Allowing a state-sponsor of terrorism to possess nuclear weapons is unacceptable.
A nuclear-armed Iran would threaten Israel’s existence and set off a nuclear arms race in the Middle East.
Strong economic sanctions, enforced by the Obama administration and made effective by the international coalition President Obama built and maintained, did not stop Iran’s progress toward acquiring nuclear weapons. The tougher the economic pressure, the harder Iran worked on developing its capabilities.
However, tough sanctions did bring Iran to the negotiating table. Under the Joint Plan of Action (the interim agreement), Iran finally agreed to halt, and in some cases roll back its nuclear program in return for a limited, reversible sanctions relief.
Iran’s economy still suffers from the tough sanctions that remain in place, giving Iran a tremendous incentive to continue negotiating toward a comprehensive agreement. But time no longer works against the U.S., and will not work against it for as long as both it and Iran continue to comply with the interim agreement.
President Obama has repeatedly stated that his goal is to prevent Iran from acquiring nuclear weapons; that all options, including the military option, are on the table; and that if the talks fail — he rates their chance of success as 50-50 at best — then not only will the limited sanctions relief end, but he will ask Congress for tougher sanctions.
Sanctions alone will not stop Iran. It would be irresponsible not to ratchet up the sanctions if talks failed, but if talks do fail, sanctions will be even less likely than negotiations to stop Iran. The only remaining option will then be military action, and while it might stop Iran in the short term, it will guarantee that Iran will do all it can to eventually acquire nuclear weapons.
That is why negotiations remain our best hope for stopping Iran, and that is why, with so much at stake, Congress would be foolish to take any action that could even arguably violate the interim agreement, create uncertainty, or call our good faith into question.
The interim agreement expires in July, but Secretary of State John Kerry has said that the deadline for reaching agreement on a framework is the end of March.

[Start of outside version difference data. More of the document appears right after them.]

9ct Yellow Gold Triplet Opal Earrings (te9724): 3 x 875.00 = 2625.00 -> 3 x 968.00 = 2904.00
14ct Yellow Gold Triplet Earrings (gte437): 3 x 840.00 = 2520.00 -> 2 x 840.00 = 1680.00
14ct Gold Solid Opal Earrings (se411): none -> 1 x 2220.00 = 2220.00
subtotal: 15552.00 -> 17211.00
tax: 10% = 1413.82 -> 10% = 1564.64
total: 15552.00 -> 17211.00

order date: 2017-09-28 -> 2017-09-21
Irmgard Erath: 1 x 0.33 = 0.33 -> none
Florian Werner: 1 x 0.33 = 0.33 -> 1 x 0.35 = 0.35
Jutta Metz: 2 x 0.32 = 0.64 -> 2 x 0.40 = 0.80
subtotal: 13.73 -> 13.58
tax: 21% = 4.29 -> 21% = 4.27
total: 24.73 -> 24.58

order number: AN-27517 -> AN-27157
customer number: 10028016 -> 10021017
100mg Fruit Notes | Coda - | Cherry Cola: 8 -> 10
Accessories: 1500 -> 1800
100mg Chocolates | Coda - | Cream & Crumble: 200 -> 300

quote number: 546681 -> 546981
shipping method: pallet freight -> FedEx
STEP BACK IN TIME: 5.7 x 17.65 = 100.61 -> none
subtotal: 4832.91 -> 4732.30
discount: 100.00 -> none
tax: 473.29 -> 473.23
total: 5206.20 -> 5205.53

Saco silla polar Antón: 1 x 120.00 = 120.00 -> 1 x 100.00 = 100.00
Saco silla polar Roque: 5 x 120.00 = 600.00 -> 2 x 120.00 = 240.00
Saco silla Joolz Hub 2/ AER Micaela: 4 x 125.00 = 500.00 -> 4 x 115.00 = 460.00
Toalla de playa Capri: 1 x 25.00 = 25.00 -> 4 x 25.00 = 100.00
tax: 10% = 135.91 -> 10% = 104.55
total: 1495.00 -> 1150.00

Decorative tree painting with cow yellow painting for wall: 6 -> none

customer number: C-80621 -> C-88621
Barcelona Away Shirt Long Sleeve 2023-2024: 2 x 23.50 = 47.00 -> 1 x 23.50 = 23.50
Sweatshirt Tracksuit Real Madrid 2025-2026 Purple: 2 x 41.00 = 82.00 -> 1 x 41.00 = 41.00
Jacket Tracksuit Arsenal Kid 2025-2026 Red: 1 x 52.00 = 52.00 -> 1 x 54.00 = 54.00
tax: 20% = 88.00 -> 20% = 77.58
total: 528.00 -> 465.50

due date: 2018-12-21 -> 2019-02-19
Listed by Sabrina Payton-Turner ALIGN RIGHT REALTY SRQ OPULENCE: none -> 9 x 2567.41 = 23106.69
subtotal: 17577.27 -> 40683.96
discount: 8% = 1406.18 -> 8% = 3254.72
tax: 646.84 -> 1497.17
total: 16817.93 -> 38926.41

If we get there, the next three months would be spent hammering out the details. So as a practical matter, we will know if we are likely to have a deal in two and a half months, and negotiations are proceeding based on that expectation.
However, new Iran sanctions legislation will soon be proposed.
A draft of the new Kirk-Menendez bill, the Nuclear Weapon Free Iran Act of 2015, would impose sanctions if the interim agreement expires without a long-term, comprehensive solution that will prevent Iran from developing nuclear weapons. Congress should debate the bill and schedule a vote in early April.
The bill contains a provision allowing the President to waive sanctions, if he feels that it is necessary to conclude a comprehensive agreement. However, this is a draft, and it could change prior to introduction in the Senate.
Even a bill whose terms do not take effect until the expiration of the interim agreement will violate the interim agreement, if it becomes law while the interim agreement is still in force. Passage of such a bill would be viewed by Iran and the U.S.’ allies as needlessly provocative and as a sign of bad faith.
Moreover, this bill would do nothing prior to the expiration of the interim agreement except poke a finger in Iran’s eye, and maybe the administration’s eye too. Why risk poisoning the atmosphere in the midst of delicate negotiations?
Even if one believes that the bill would not violate the interim agreement, even if one believes that it would not impair negotiations, why take that chance? Regardless of when the bill is enacted, new sanctions would only kick in after the expiration of the interim agreement. Why pass this bill now instead of waiting just two and a half months?
It can only be worse off if this bill passes now; it cannot be better off, and if this bill does scuttle the talks, the world will rightly blame the U.S., making it much less likely that its allies would join in tougher sanctions. And without the cooperation of those allies, the sanctions called for in this bill will be much less effective.
British prime minister, David Cameron, one of the U.S.’ key allies on Iran, urged Congress last Friday not to pass sanctions legislation. Cameron said that such legislation would “fracture unity” among the international coalition that is confronting Iran.
Would passing a bill now send a signal to Iran? What signal? The President has already made clear that we will impose more sanctions if talks fail, and no one doubts that Congress will accede to his request.
The only signals this bill would send are signals to the U.S.’ allies, that it does not care what they think; and signals to hard-liners in Iran, that maybe they should now threaten the U.S. with action should talks fail; or worse, that they might as well break off negotiations now.